The Petition requested further that these supervisory criticisms should not include “generic” or “conclusory” references to safety and soundness. The agencies agreed that supervisory criticisms should continue to be specific as to practices, operations, financial conditions, or other matters that could have a negative effect on the safety and soundness of the financial institution, could cause consumer harm, or could cause violations of laws, regulations, final agency orders, or other legally enforceable conditions. Accordingly, the agencies included language reflecting this practice in the Proposed Rule.

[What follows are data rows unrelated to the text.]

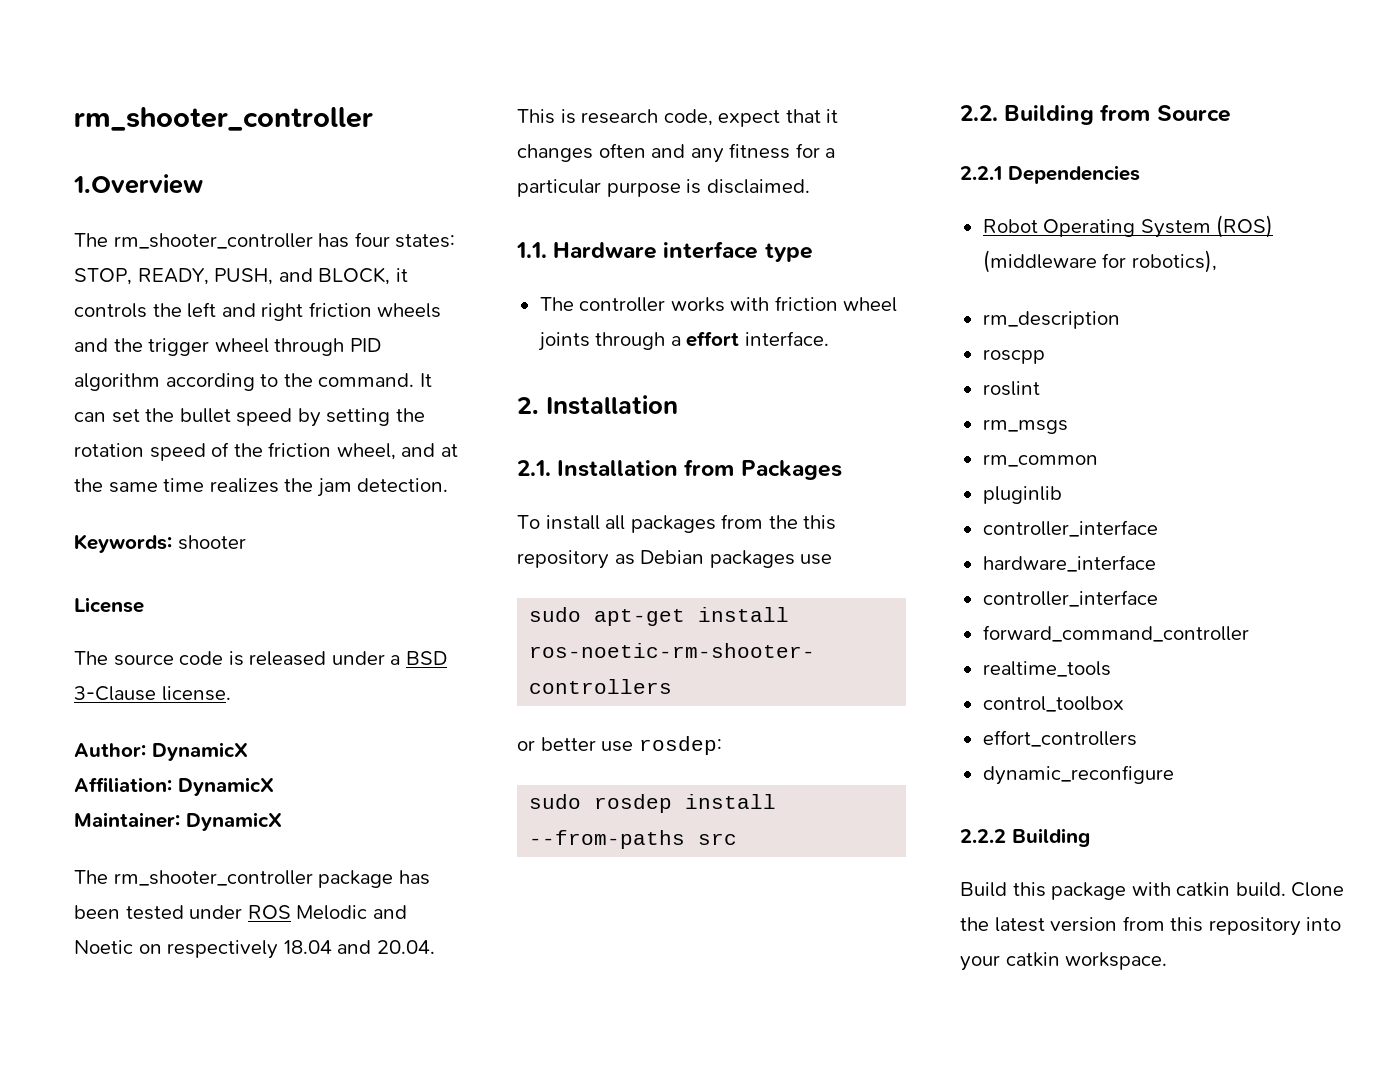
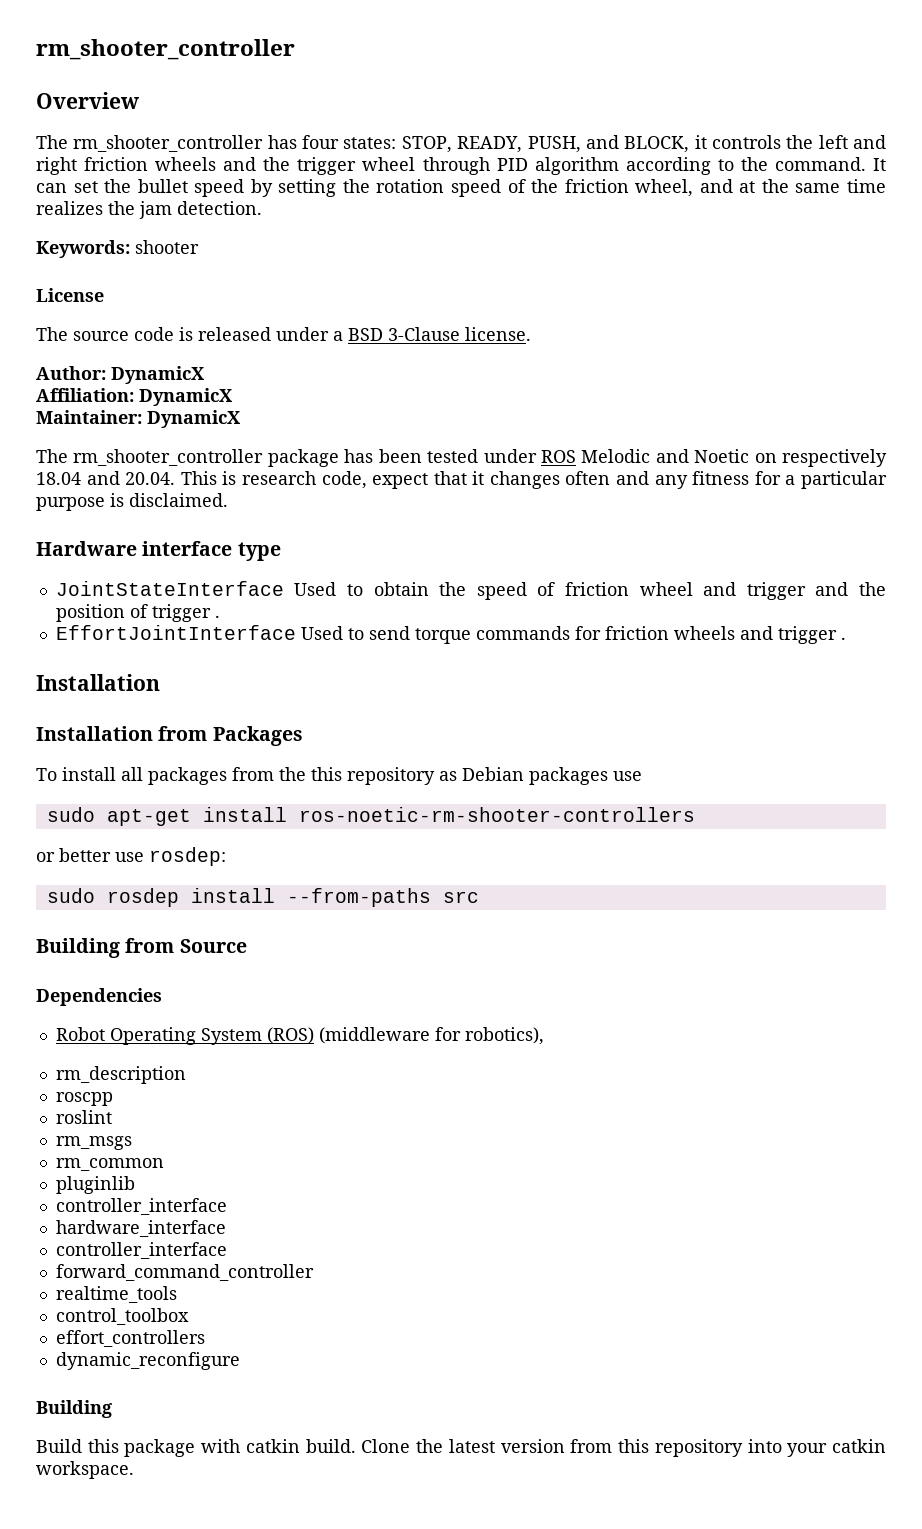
- 1.Overview
+ Overview
- 1.1. Hardware interface type
+ Hardware interface type
- The controller works with friction wheel joints through a effort interface.
- 2. Installation
+ JointStateInterface Used to obtain the speed of friction wheel and trigger and the position of trigger .
+ EffortJointInterface Used to send torque commands for friction wheels and trigger .
+ Installation
- 2.1. Installation from Packages
+ Installation from Packages
- 2.2. Building from Source
+ Building from Source
- 2.2.1 Dependencies
+ Dependencies
  dynamic_reconfigure
- 2.2.2 Building
+ Building

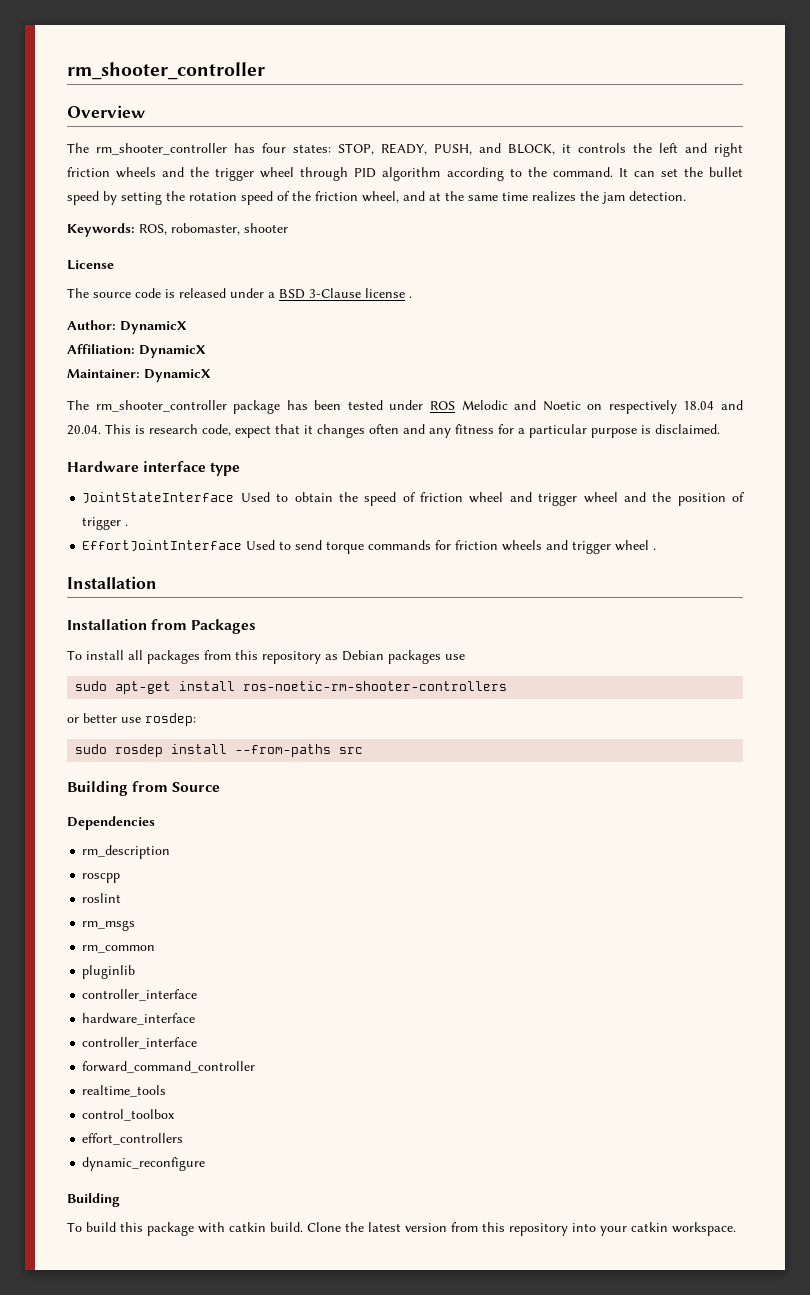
- Keywords: shooter
+ Keywords: ROS, robomaster, shooter
- The source code is released under a BSD 3-Clause license.
+ The source code is released under a BSD 3-Clause license .
- JointStateInterface Used to obtain the speed of friction wheel and trigger and the position of trigger .
+ JointStateInterface Used to obtain the speed of friction wheel and trigger wheel and the position of trigger .
- EffortJointInterface Used to send torque commands for friction wheels and trigger .
+ EffortJointInterface Used to send torque commands for friction wheels and trigger wheel .
- To install all packages from the this repository as Debian packages use
+ To install all packages from this repository as Debian packages use
- Robot Operating System (ROS) (middleware for robotics),
- Build this package with catkin build.
+ To build this package with catkin build.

The Petition also suggested that MRAs, as well as memoranda of understanding, examination downgrades, and any other formal examination mandate or sanction, should be based only on a violation of a statute, regulation, or order, including a “demonstrably unsafe or unsound practice.” As noted in the Proposed Rule, examiners all take steps to identify deficient practices before they rise to violations of law or regulation or before they constitute unsafe or unsound banking practices. The agencies stated that they continue to believe that early identification of deficient practices serves the interest of the public and of supervised institutions. Early identification protects the safety and soundness of banks, promotes consumer protection, and reduces the costs and risk of deterioration of financial condition from deficient practices resulting in violations of laws or regulations, unsafe or unsound conditions, or unsafe or unsound banking practices. The Proposed Rule also noted that the agencies have different supervisory processes, including for issuing supervisory criticisms. For these reasons, the agencies did not propose revisions to their respective supervisory practices relating to supervisory criticisms.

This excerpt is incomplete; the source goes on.